U.S. President Donald Trump, seeking re-election on Nov. 3, sealed the agreement in a phone call with Israeli Prime Minister Benjamin Netanyahu and Sudanese Prime Minister Abdalla Hamdok and Transitional Council Head Abdel Fattah al-Burhan, senior U.S. officials said, according to Reuters.

Trump’s decision this week to remove Sudan from the U.S. list of state sponsors of terrorism paved the way for the accord with Israel, marking a foreign policy achievement for the Republican president as he seeks a second term trailing in opinion polls behind Democratic rival Joe Biden.

Netanyahu hailed it as a “new era” for the region, but the Palestinian leadership, watching as more of their Arab brethren appear to give their quest for statehood a lower priority, called it a “new stab in the back.”
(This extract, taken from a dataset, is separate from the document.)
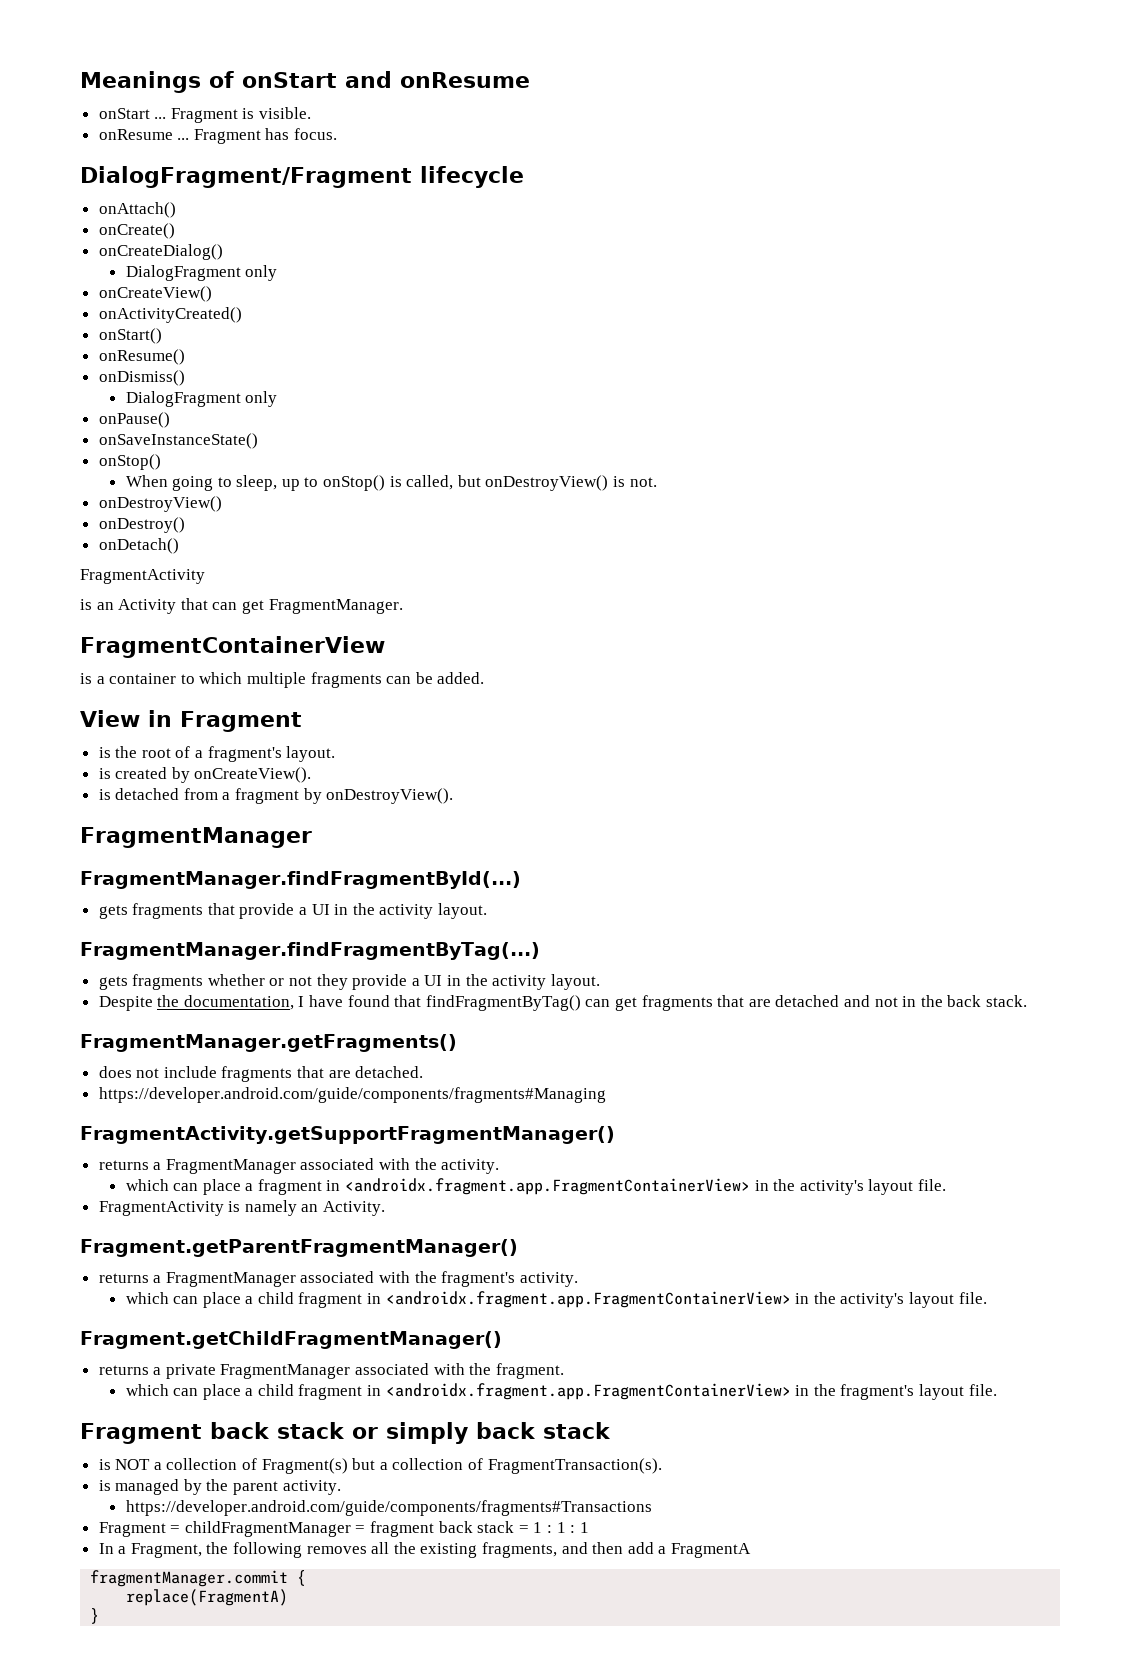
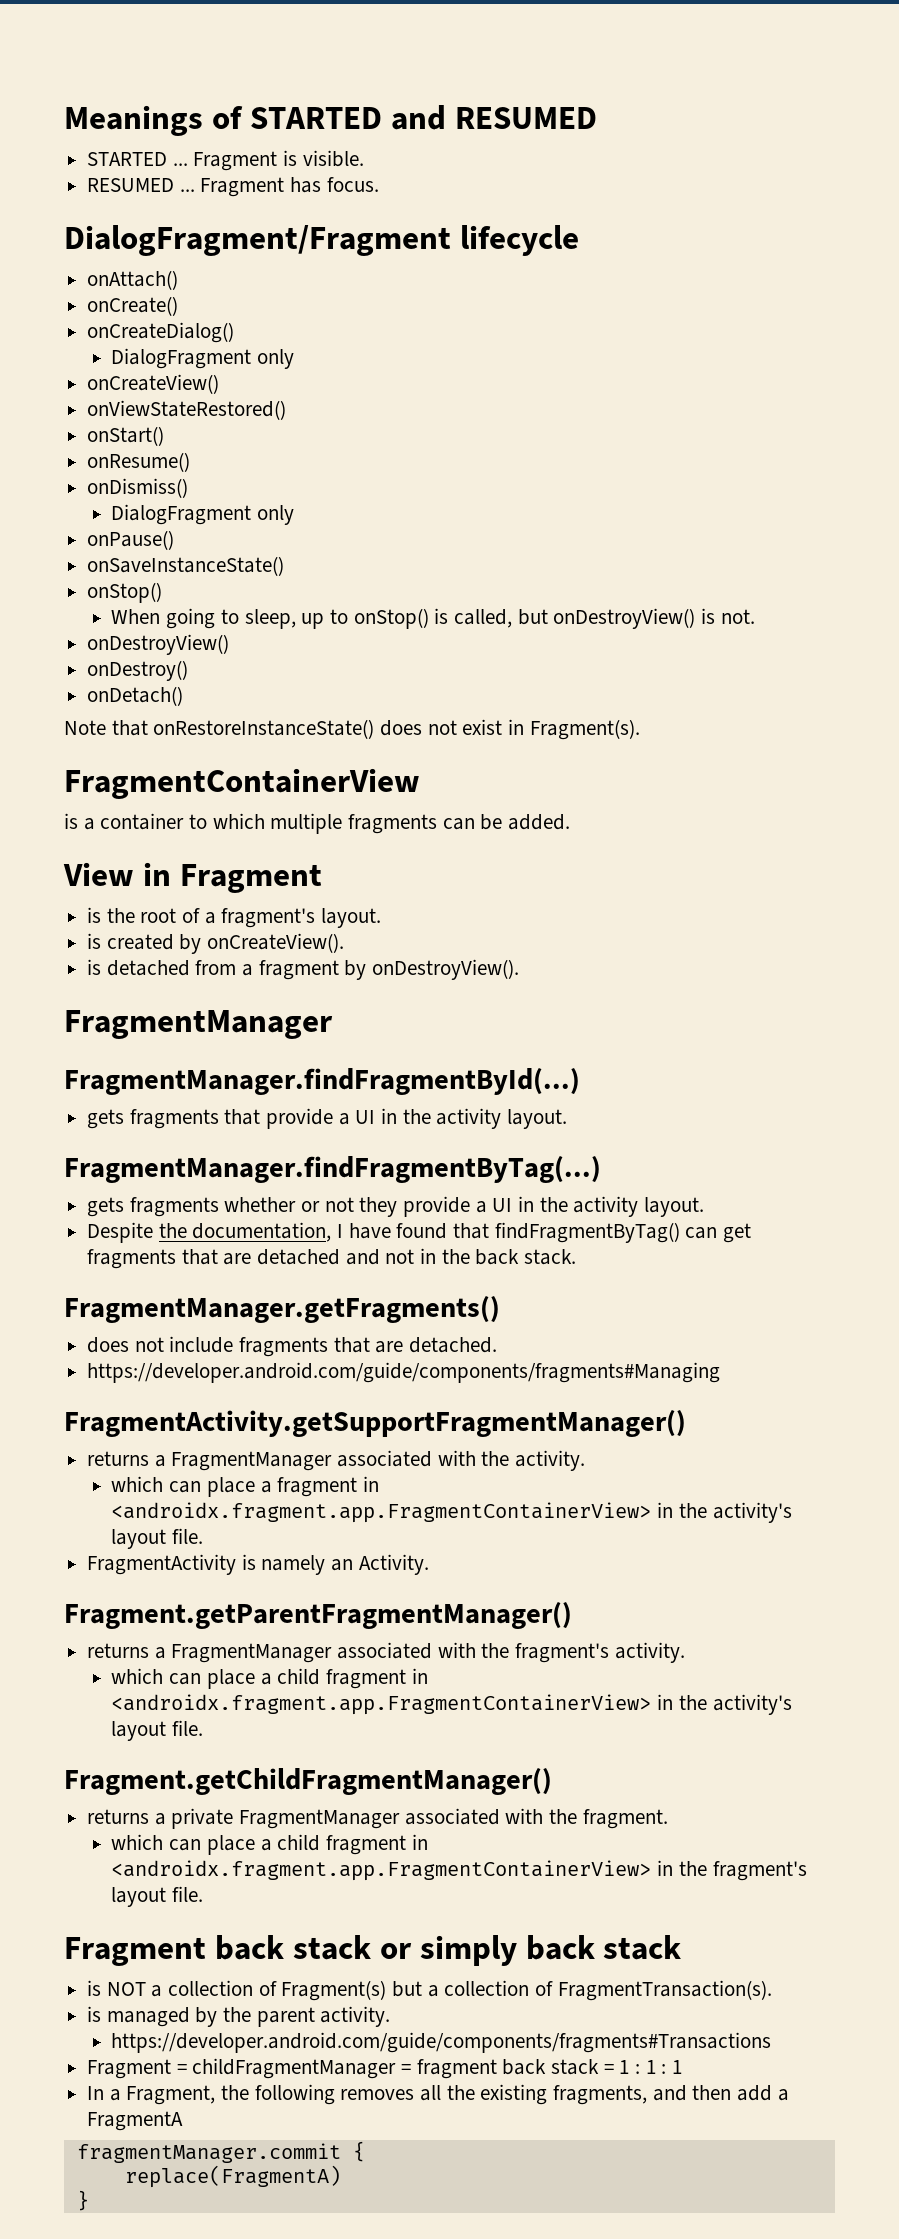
[242,71,530,88] [98,108,150,119] onStart and onResume // onStart -> [249,105,597,130] [87,152,168,166] STARTED and RESUMED // STARTED
[98,129,173,140] onResume -> [87,178,175,192] RESUMED
[98,307,242,323] onActivityCreated() -> [87,400,287,420] onViewStateRestored()
[80,569,205,584] [80,598,403,614] FragmentActivity // is an Activity that can get FragmentManager. -> [64,719,640,740] Note that onRestoreInstanceState() does not exist in Fragment(s).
“The leaders agreed to the normalization of relations between Sudan and Israel and to end the state of belligerence between their nations,” according to a joint statement issued by the three countries that also promised U.S. help for Khartoum to secure international debt relief.

Israel and Sudan plan to begin by opening economic and trade links, with an initial focus on agriculture, the joint statement said. A senior U.S. official, speaking on condition of anonymity, said such issues as formal establishment of diplomatic ties would be resolved later.

Trump touted the deal to reporters in the Oval Office with the Israeli and Sudanese leaders on the line in a three-way phone call, saying at least five other countries wanted to follow suit and normalize relations with Israel.